CondensationDS / Condensation

Condensation is an open-source data system for building cloud applications while keeping the ownership of data.
https://condensation.io
Apache License 2.0
442 stars 10 forks source link

Project Status #6

Closed ansarizafar closed 3 years ago

ansarizafar commented 3 years ago

Is this project dead?

AlexikM commented 3 years ago

Hello, thanks for your message, it is not, after a short break we are preparing a new setup.

We are now delivering a few projects with Condensation which help us to prepare the javascript version to present demos/tutorials for web applications. We are also investigating new business opportunities.

We will communicate soon about the status of the project.

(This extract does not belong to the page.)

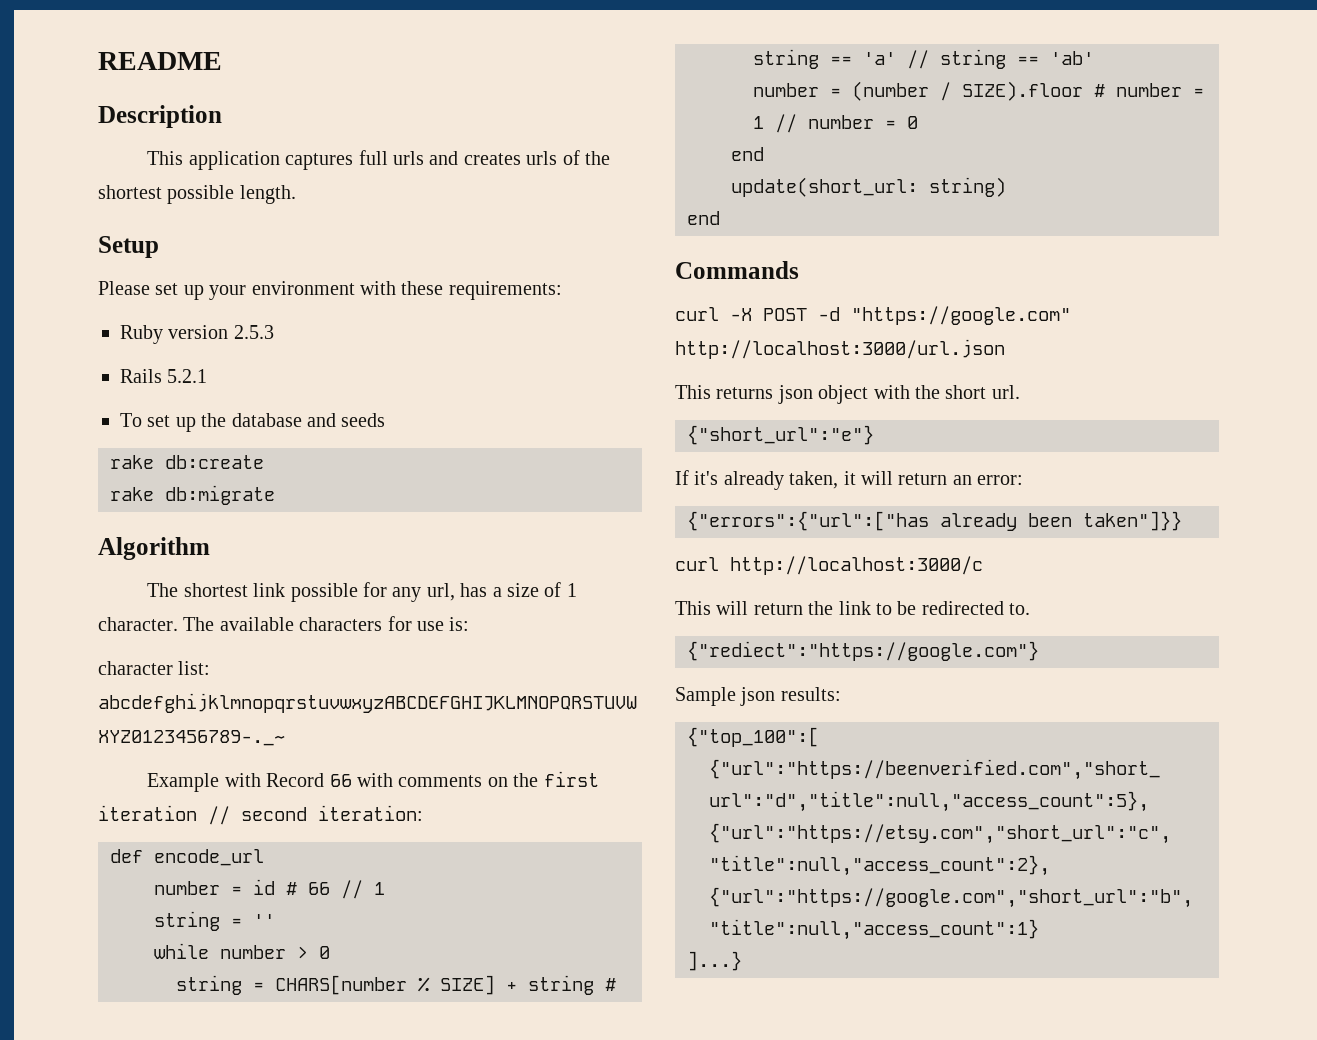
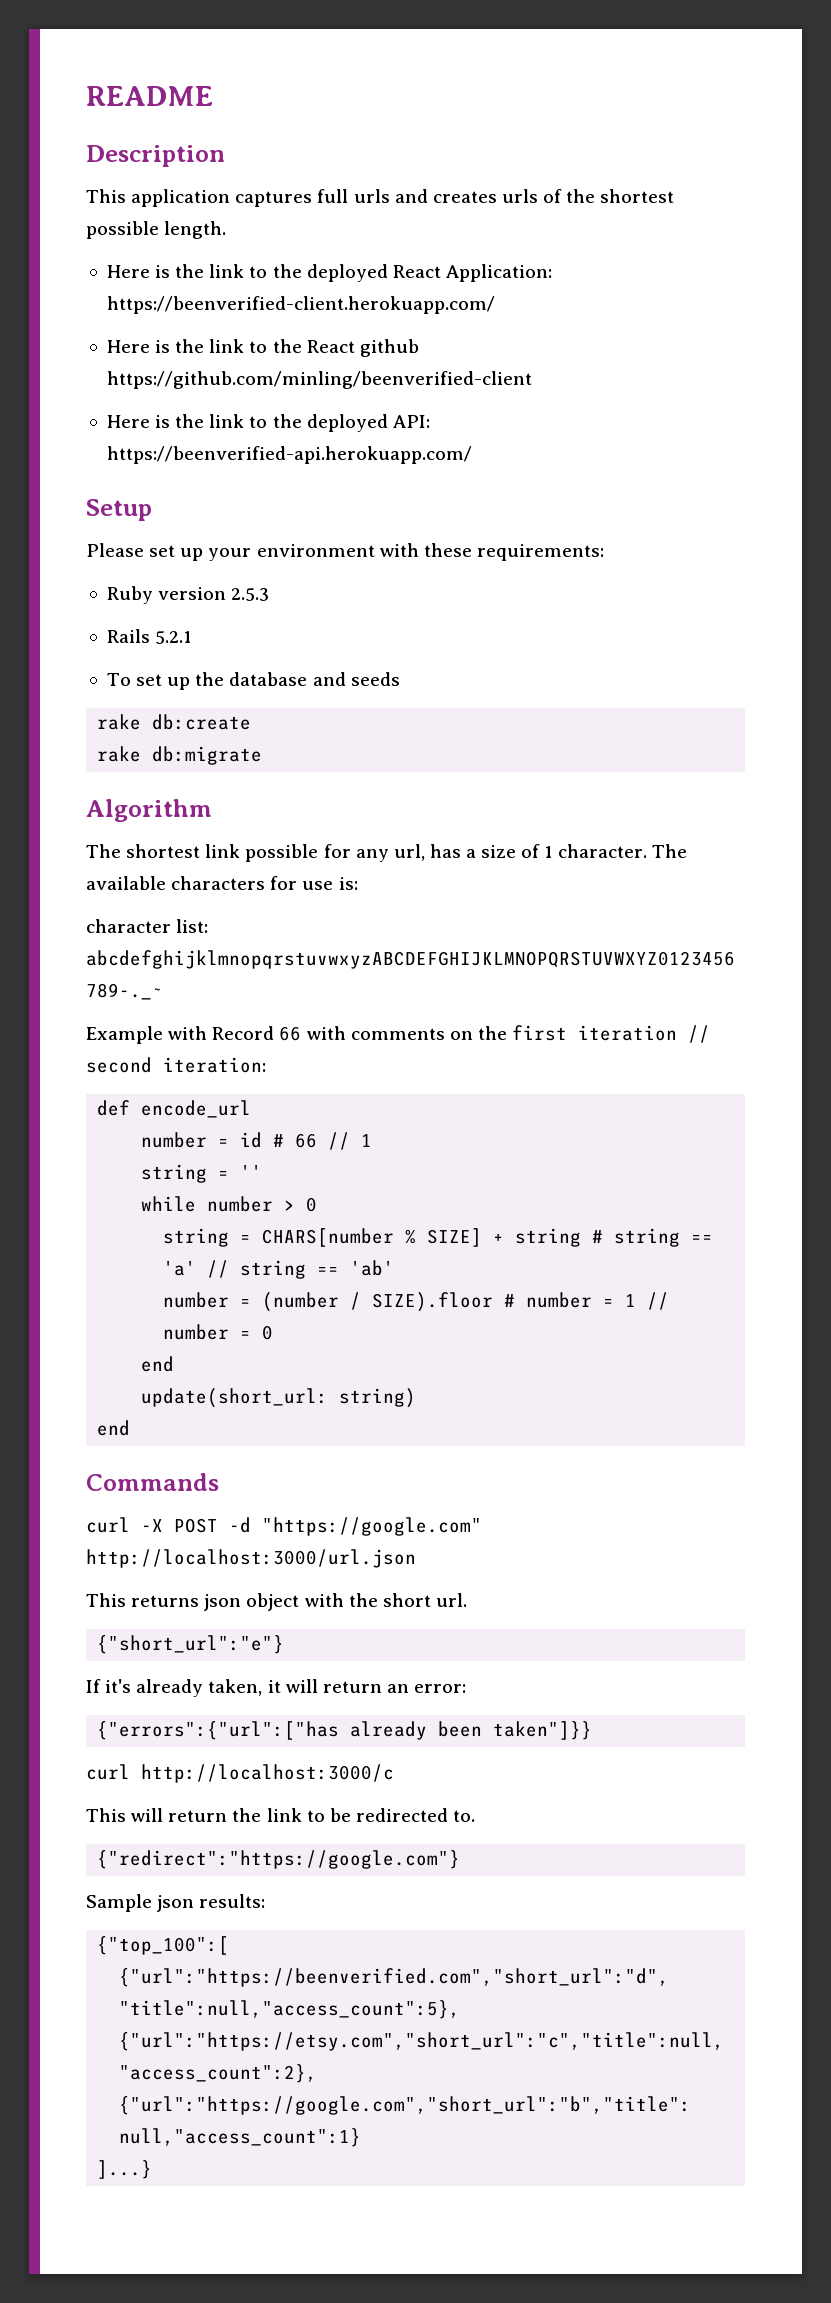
(296, 194) none -> [106,264,552,282] [106,296,495,314] [106,339,419,357] [106,371,532,389] [106,414,430,432] [106,446,472,464] // Here is the link to the deployed React Application: https://beenverified-client.herokuapp.com/ // Here is the link to the React github https://github.com/minling/beenverified-client // Here is the link to the deployed API: https://beenverified-api.herokuapp.com/
[687,641,1039,661] {"rediect":"https://google.com"} -> [97,1850,461,1869] {"redirect":"https://google.com"}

ansarizafar commented 3 years ago

Thanks for reply. I am happy to know that this project is not dead. Developers like me are looking for a better database to replace decades old RDMS.

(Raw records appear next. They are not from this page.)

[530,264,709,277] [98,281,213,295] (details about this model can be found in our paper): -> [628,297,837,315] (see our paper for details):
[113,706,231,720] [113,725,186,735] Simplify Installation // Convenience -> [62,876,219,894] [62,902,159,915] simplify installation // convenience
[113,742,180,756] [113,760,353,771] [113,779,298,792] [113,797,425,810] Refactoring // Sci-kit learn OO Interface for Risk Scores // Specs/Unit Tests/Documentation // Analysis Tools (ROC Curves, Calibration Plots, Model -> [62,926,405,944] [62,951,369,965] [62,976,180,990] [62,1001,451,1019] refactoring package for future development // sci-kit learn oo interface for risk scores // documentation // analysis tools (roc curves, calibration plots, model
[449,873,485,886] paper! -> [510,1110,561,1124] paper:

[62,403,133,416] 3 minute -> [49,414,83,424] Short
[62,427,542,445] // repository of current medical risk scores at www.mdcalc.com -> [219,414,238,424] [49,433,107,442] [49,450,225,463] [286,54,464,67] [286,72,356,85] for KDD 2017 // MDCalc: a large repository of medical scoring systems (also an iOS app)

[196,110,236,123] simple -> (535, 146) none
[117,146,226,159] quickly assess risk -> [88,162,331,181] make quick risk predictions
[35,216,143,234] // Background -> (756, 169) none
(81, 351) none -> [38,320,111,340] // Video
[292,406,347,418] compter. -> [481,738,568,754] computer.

I am unable to find information about query language in documentation. I suggest a Datalog like query language(https://terminusdb.com/docs/terminushub/reference/woql or https://docs.flur.ee/guides/1.0.0/analytical-queries/inner-joins-in-fluree). I also suggest a discord server for community building.

d28b commented 3 years ago

Thank you for the suggestions.

Condensation does not currently have a query language in the conventional sense, and this is not even a goal. Condensation offers the following structures:

The concept of a query language is tightly linked with the structure of relational databases (whether SQL or NoSQL). Condensation is more like a network of documents linked with each other, and you are navigating through that network.

ansarizafar commented 3 years ago

Condensation is more like a network of documents linked with each other, and you are navigating through that network.

Condensation is like a graph database and all graph databases have a query language. It would be difficult to build apps without a proper query language.

d28b commented 3 years ago

No, Condensation is not a graph database. Just like an animal with pointy ears isn't necessarily a cat.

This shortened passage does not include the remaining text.